E além disso tem uma moral religiosa, uma agenda conservadora e que vivem atacando direitos de minorias LGBTQIA+, movimentos feministas. Então, do ponto de vista de uma direita que defende um nacionalismo religiosa e cristão, há aí uma compatibilidade.
Não há uma contradição nisso?
Tem alguns dilemas nessa questão. Por exemplo, como alguém que se diz conservador vai apoiar um líder, no caso o Putin, que tem o respaldo internacional da Venezuela, da Nicarágua, de Cuba e da China? Contra a China, aliás, havia uma unidade dentro do bolsonarismo. Então muitos bolsonaristas não entendem como esse líder cristão conservador apoia os regimes da esquerda bolivariana latino-americana.
Mas existe o mesmo constrangimento por parte daqueles que veem a Ucrânia como referência. Eles acolhem a Ucrânia, mas não querem sair na mesma foto que Justin Trudeau [Canadá], Joe Biden [EUA], Emmanuel Macron [França] e Olaf Scholz [Alemanha], que eles repudiam como a nata globalista.
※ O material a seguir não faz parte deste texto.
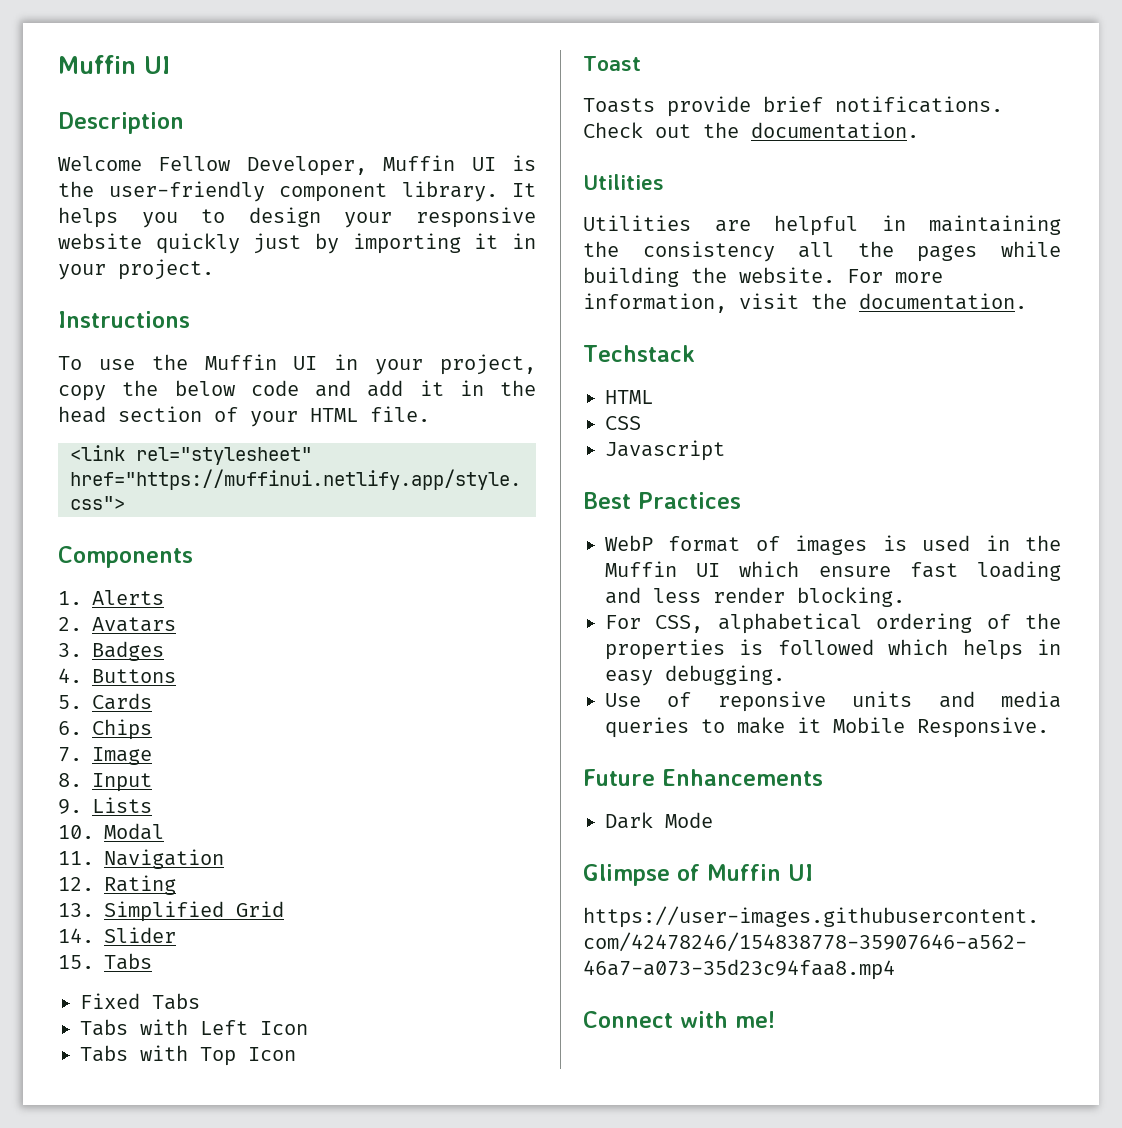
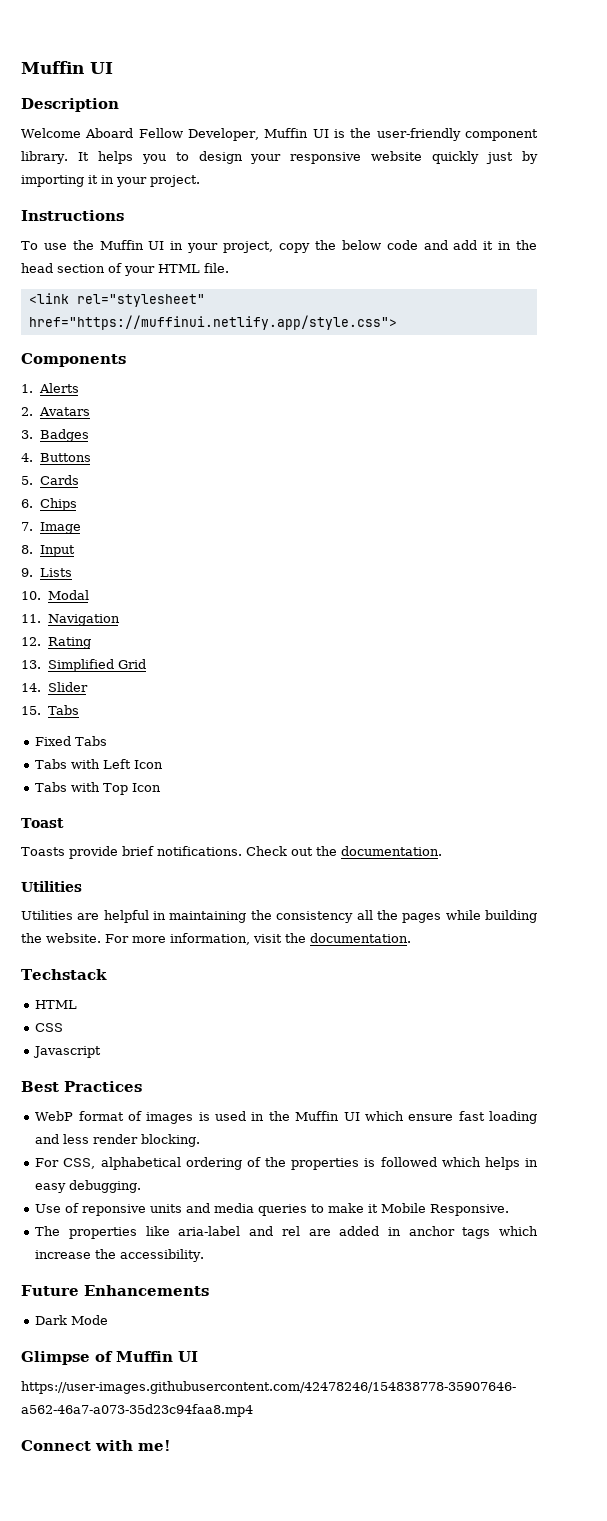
(142, 163) none -> [85,128,134,138] Aboard
(1049, 727) none -> [35,1226,538,1239] [35,1249,205,1262] // The properties like aria-label and rel are added in anchor tags which increase the accessibility.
Então, de um lado, Putin está aliado com o que a direita brasileira mais odeia, que é a esquerda bolivariana, e de outro lado a Ucrânia respaldada internacionalmente pelo que eles chamam de elite globalista. Isso gera uma paralisia, uma grande confusão.
E esse racha explica a hesitação de Jair Bolsonaro diante da guerra?
Desde o começo do governo, ele sempre teve o cuidado de manter incandescente sua base ideológica. Para isso, não é bom que a militância esteja fracionada. Uma posição de certa neutralidade mantém essa unidade ideológica, não cria fricção. Essa é uma possível leitura da posição do Bolsonaro. Mas é apenas uma.
Que outros fatores estão em jogo?
Para Bolsonaro, é certo que Putin é um líder conservador. Além disso, ele saiu da Rússia faz pouco tempo e disse que era solidário ao Putin. Então ele não poderia de imediato condenar veemente a ação da Rússia porque isso provocaria um estremecimento entre seus apoiadores, com uma contradição muito grande, uma posição pouco coerente.
E tem outros interesses em questão, como os do setor agroexportador que usa fertilizantes que o Brasil compra da Rússia. Enfim, não há uma única explicação.
E o fato de Putin evocar o passado da União Soviética, isso não pesa para a direita brasileira?
Essa é outra contradição. Muitos militantes bolsonaristas veem uma continuidade entre o período soviético e a restauração que tem sido promovida por parte do Putin.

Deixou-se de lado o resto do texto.